BEGIN

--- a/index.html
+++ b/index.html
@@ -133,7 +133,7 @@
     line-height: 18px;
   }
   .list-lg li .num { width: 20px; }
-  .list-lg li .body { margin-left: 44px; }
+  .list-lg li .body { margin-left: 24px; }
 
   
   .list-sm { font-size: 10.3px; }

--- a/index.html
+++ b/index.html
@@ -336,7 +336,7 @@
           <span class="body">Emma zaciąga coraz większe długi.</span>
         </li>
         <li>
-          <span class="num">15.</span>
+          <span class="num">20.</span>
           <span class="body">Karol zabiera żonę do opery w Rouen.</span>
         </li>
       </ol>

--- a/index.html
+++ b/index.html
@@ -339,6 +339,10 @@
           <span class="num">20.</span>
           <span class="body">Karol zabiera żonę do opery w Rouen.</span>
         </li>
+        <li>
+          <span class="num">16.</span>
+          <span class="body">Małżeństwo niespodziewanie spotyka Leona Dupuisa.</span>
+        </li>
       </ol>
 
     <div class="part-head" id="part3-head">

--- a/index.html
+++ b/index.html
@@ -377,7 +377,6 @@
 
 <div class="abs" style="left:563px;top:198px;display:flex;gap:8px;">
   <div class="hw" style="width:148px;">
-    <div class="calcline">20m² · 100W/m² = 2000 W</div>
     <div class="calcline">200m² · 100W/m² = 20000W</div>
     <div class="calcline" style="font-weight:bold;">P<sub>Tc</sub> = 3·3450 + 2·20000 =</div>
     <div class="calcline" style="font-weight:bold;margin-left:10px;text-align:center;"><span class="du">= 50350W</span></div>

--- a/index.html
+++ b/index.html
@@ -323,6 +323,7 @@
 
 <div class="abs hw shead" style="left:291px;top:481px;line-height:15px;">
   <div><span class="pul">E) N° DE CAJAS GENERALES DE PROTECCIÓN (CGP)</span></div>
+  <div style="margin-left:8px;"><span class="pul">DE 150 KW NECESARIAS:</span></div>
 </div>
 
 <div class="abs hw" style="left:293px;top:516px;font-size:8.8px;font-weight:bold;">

END

Wherever a line in the data above holds the word "list", copy that line.

FINAL ANSWER:
   .list-lg li .num { width: 20px; }
-  .list-lg li .body { margin-left: 44px; }
+  .list-lg li .body { margin-left: 24px; }
   .list-sm { font-size: 10.3px; }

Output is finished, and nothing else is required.